Income tax figures for 2022 were robust. Wage inflation trumped what seems to have been relatively modest job losses in the technology sector, leaving income tax receipts buoyant and over 15% ahead of 2021.

Perhaps surprisingly, VAT receipts also remain strong, with full year figures almost 21% ahead of 2021. It’s worth noting however that it will be next month before we see the returns for the crucial Christmas period.

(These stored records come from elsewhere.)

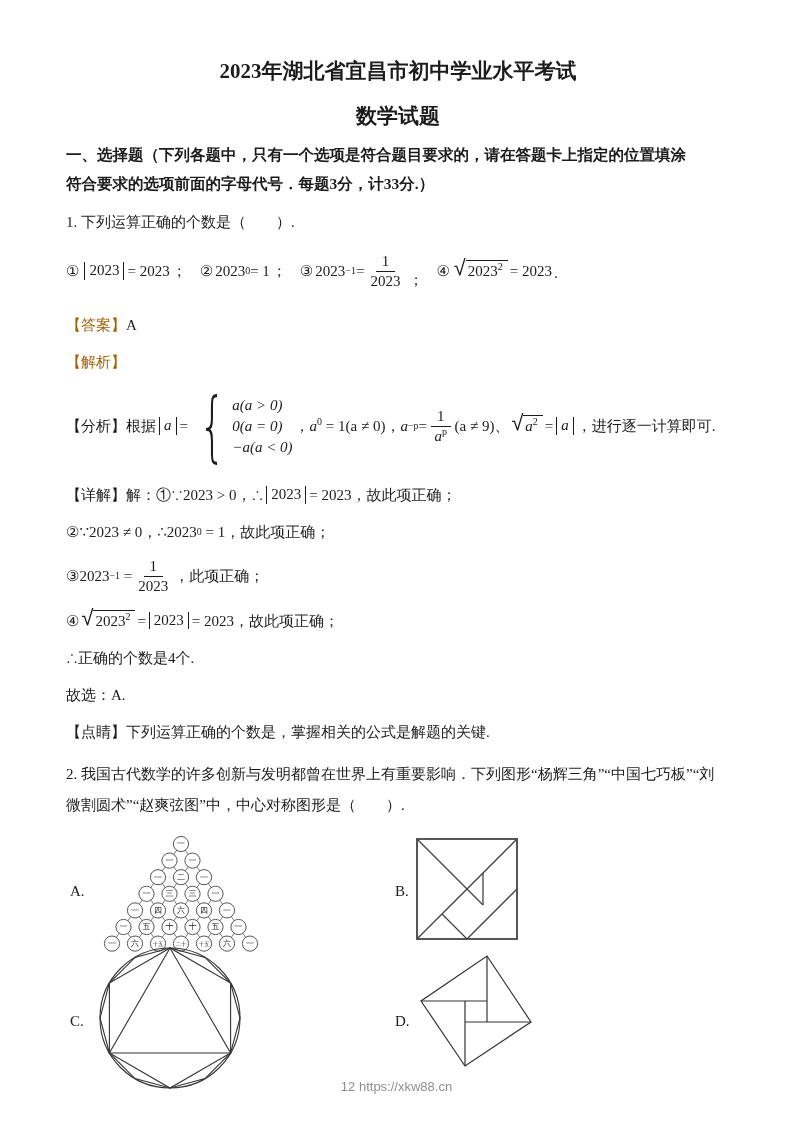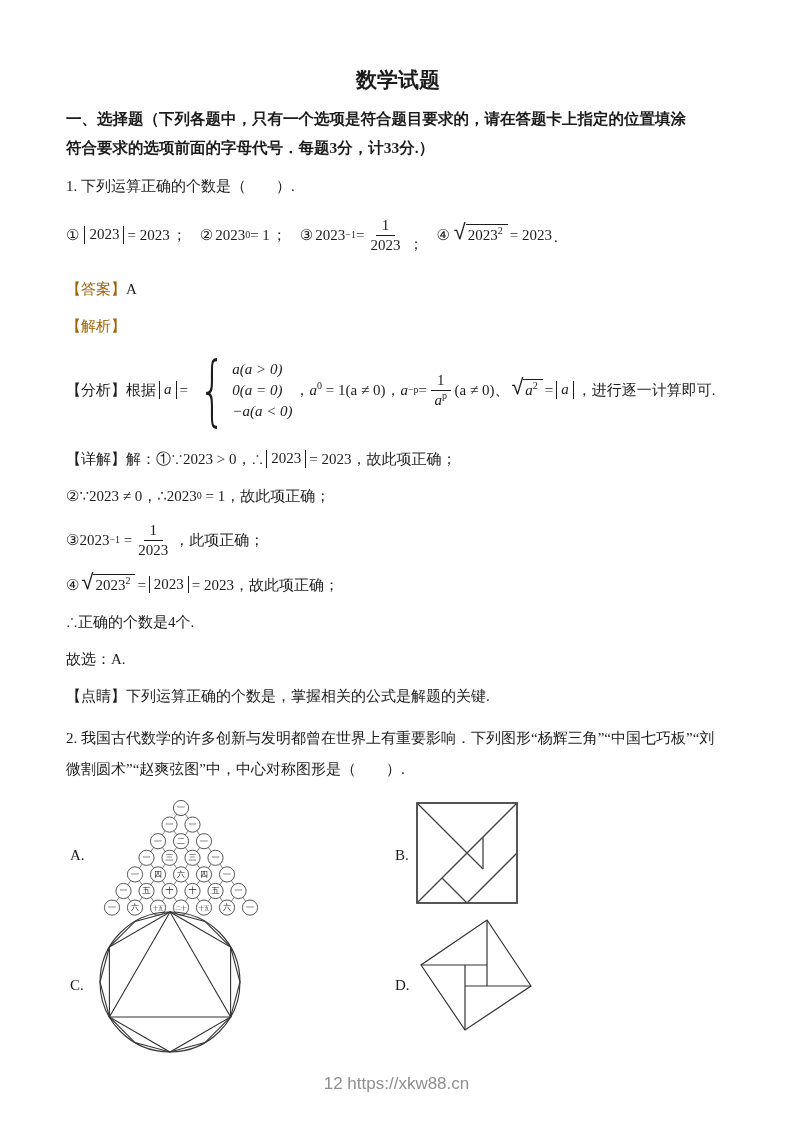"2023年湖北省宜昌市初中学业水平考试" h1.title { html: none -> <h1>2023年湖北省宜昌市初中学业水平考试</h1> }
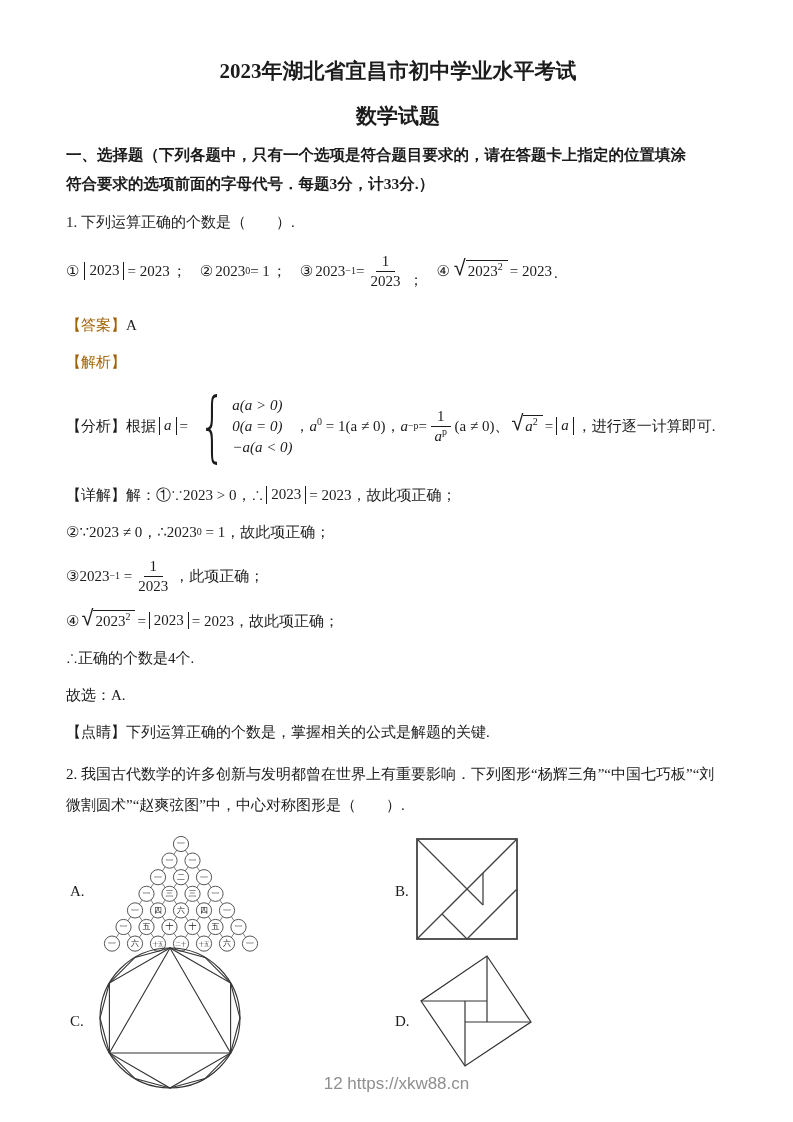"(a ≠ 0)" span { text: 0 -> 9 }
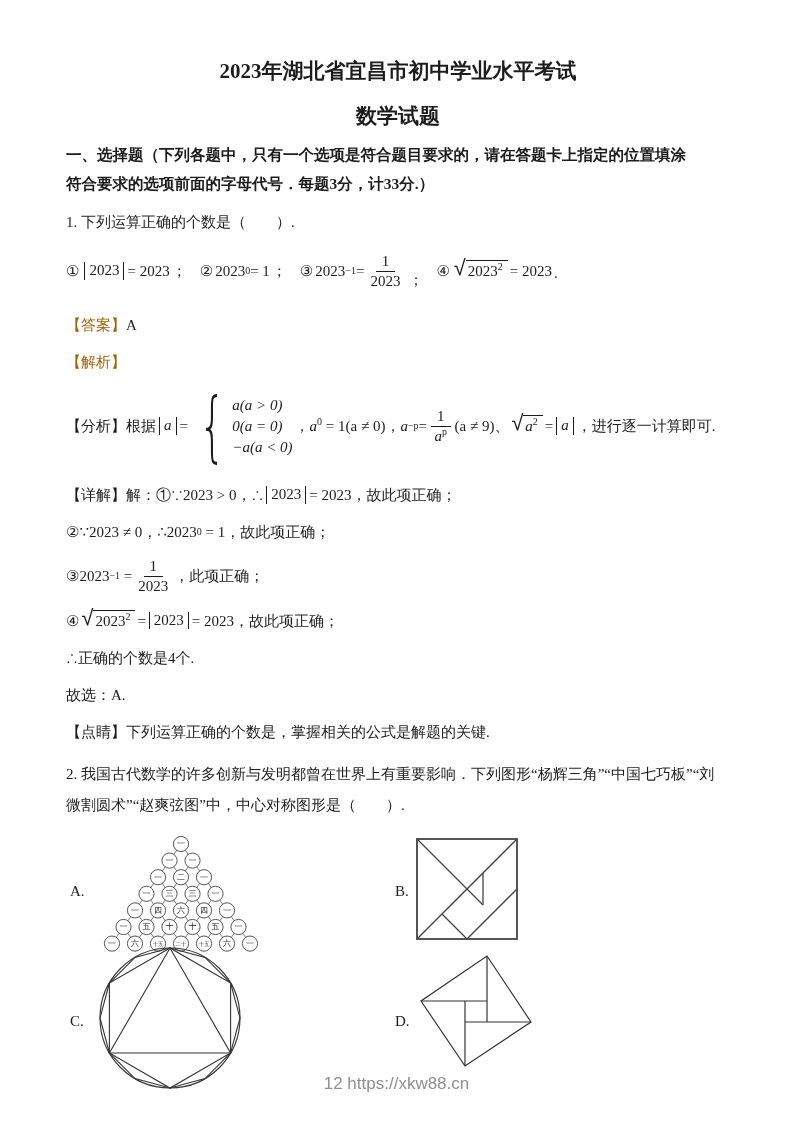"12 https://xkw88.cn" .footer { font-size: 17px -> 13px }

The higher VAT receipts are driven by a combination of factors, including price inflation, higher disposable incomes and a slight dip in savings levels as the year progressed. Looking ahead, it’s likely that higher mortgage interest bills will impact adversely on disposable income and consumer spending, resulting in some pressure on VAT receipts in 2023.   

Once again bumper corporation tax receipts are the highlight of the Exchequer figures, despite a small drop in December, with full year returns €7.3bn ahead of 2021. While there will be concern as to our dependence on a very small number of foreign multinational companies for an increasingly significant portion of our overall tax revenues, these figures represent a remarkable turnout for the Exchequer.

Underpinning the strong corporate tax returns are very positive results by large MNCs based here, in both the pharma and technology sectors in particular.

Looking ahead, an increase in our corporate tax rate to 15% (from 2024), together with the expiry of valuable intellectual property allowances, could see our corporate tax take grow further. It’s certainly not a given that we will see a drop in corporate tax revenues.  However, corporate tax revenues will be hugely influenced by the global economic environment and the results of certain large MNCs based here, thus uncertainty remains high.

Overall, 2022 was a remarkable year for the Irish Exchequer on the tax receipts front, with record receipts of €83.1bn collected.  While the global economic outlook remains uncertain, at this point there should be cautious optimism that we can see these figures maintained in 2023.